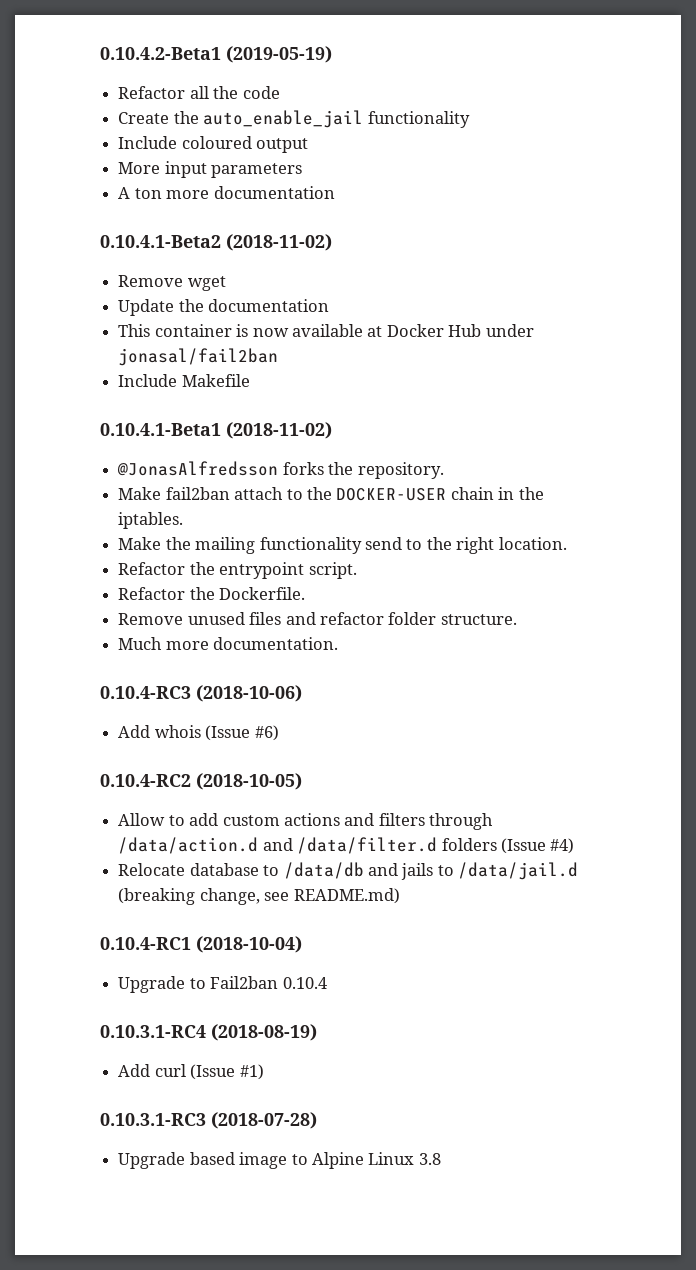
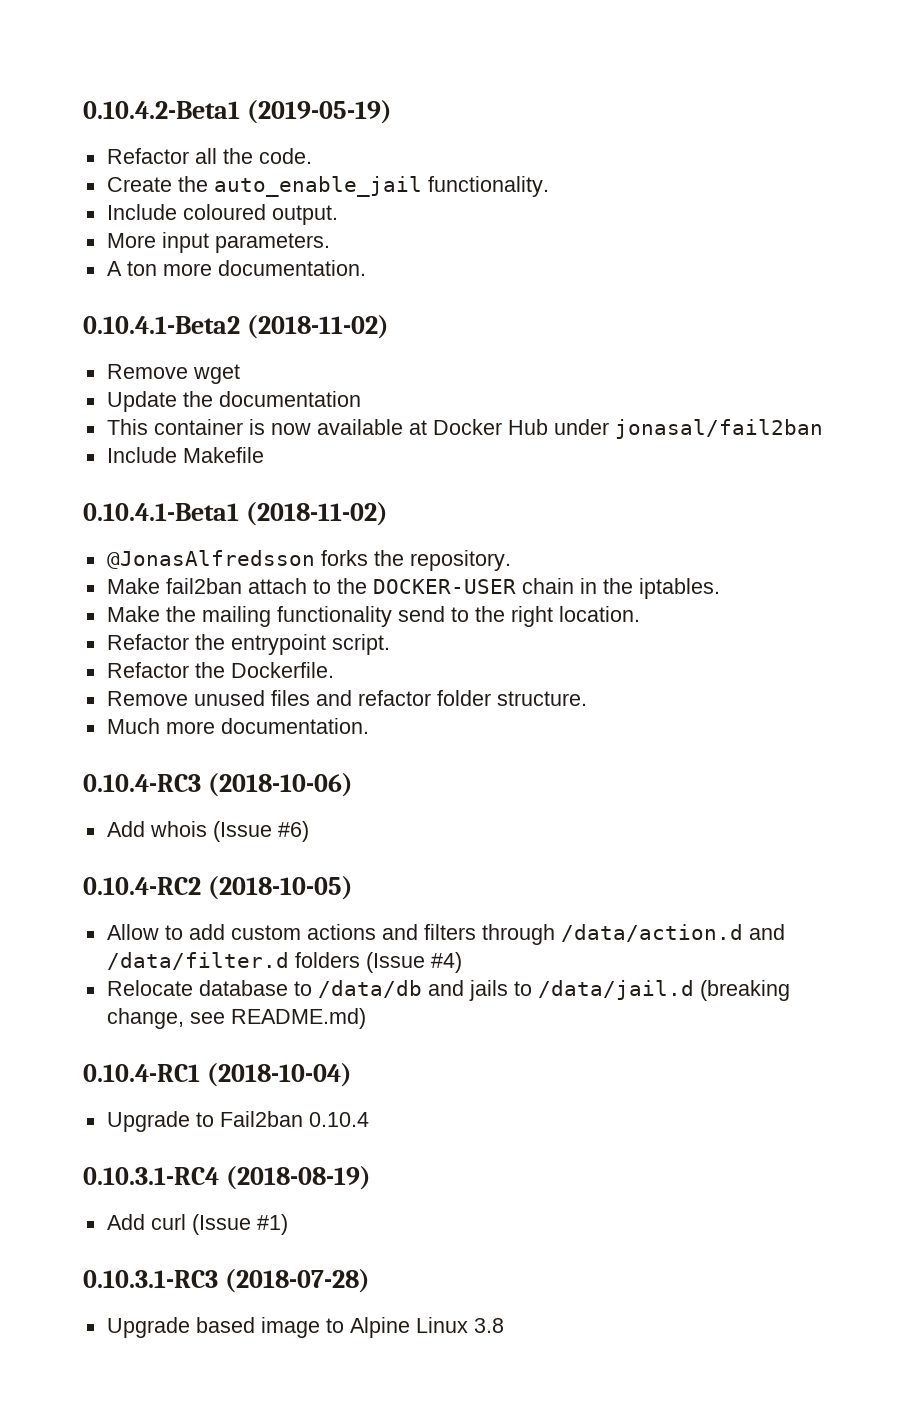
[242,86,280,99] code -> [258,148,312,164] code.
[367,111,470,128] functionality -> [427,176,549,197] functionality.
[256,138,309,153] output -> [271,205,338,225] output.
[211,163,303,178] parameters -> [214,233,330,253] parameters.
[213,186,335,199] documentation -> [217,260,366,276] documentation.

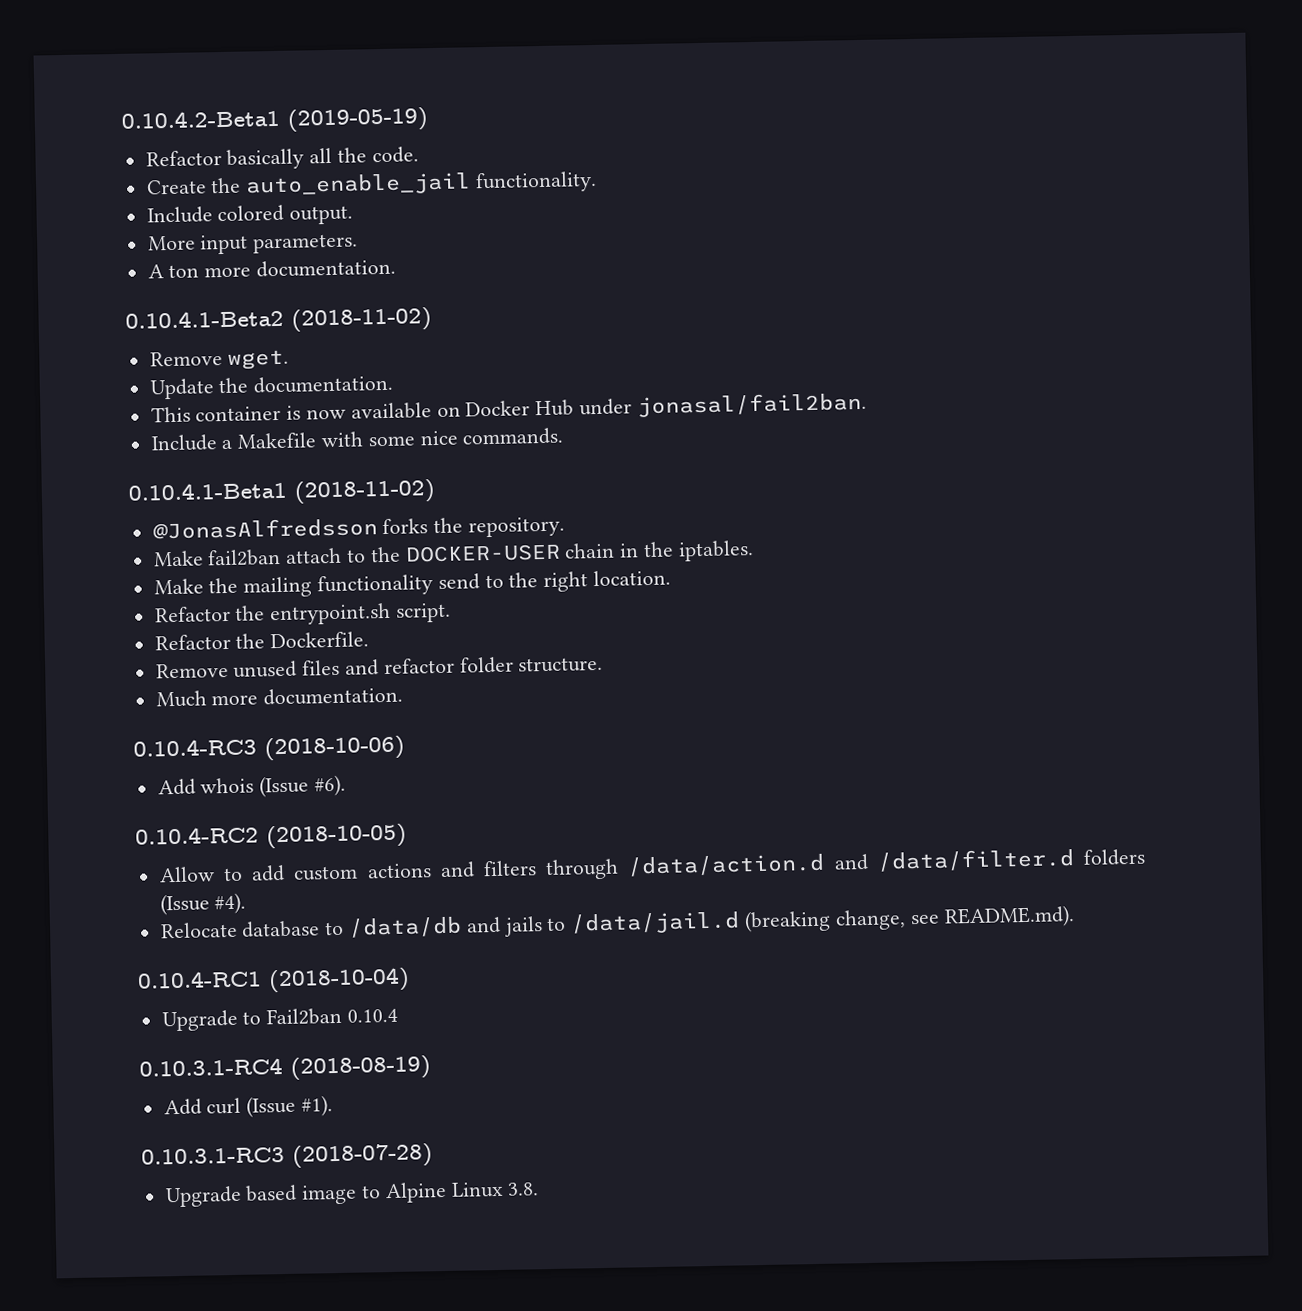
(189, 156) none -> [226,148,305,170] basically
[182,204,266,220] coloured -> [217,204,285,223] colored
[192,364,240,384] wget -> [227,349,290,370] wget.
[218,391,361,407] documentation -> [253,374,394,394] documentation.
[408,420,427,435] at -> [436,406,461,418] on
[614,419,823,439] [106,447,177,463] jonasal/fail2ban // Include -> [636,391,867,418] [150,434,234,452] jonasal/fail2ban. // Include a
(264, 455) none -> [321,427,564,448] with some nice commands.
[230,634,326,655] entrypoint -> [269,602,392,626] entrypoint.sh
[277,821,309,842] #6) -> [314,774,347,797] #6).
[430,952,462,973] #4) -> [214,892,247,915] #4).
[230,1008,366,1029] README.md) -> [943,905,1075,929] README.md).
[256,1214,288,1235] #1) -> [301,1095,334,1117] #1).
[473,1318,504,1333] 3.8 -> [507,1182,540,1196] 3.8.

#####

REQUIRED WORK -> Transcribe each record exactly as it stands, setting aside any pictures.

OUTPUT ->
[242,86,280,99] code -> [258,148,312,164] code.
[367,111,470,128] functionality -> [427,176,549,197] functionality.
[256,138,309,153] output -> [271,205,338,225] output.
[211,163,303,178] parameters -> [214,233,330,253] parameters.
[213,186,335,199] documentation -> [217,260,366,276] documentation.

(189, 156) none -> [226,148,305,170] basically
[182,204,266,220] coloured -> [217,204,285,223] colored
[192,364,240,384] wget -> [227,349,290,370] wget.
[218,391,361,407] documentation -> [253,374,394,394] documentation.
[408,420,427,435] at -> [436,406,461,418] on
[614,419,823,439] [106,447,177,463] jonasal/fail2ban // Include -> [636,391,867,418] [150,434,234,452] jonasal/fail2ban. // Include a
(264, 455) none -> [321,427,564,448] with some nice commands.
[230,634,326,655] entrypoint -> [269,602,392,626] entrypoint.sh
[277,821,309,842] #6) -> [314,774,347,797] #6).
[430,952,462,973] #4) -> [214,892,247,915] #4).
[230,1008,366,1029] README.md) -> [943,905,1075,929] README.md).
[256,1214,288,1235] #1) -> [301,1095,334,1117] #1).
[473,1318,504,1333] 3.8 -> [507,1182,540,1196] 3.8.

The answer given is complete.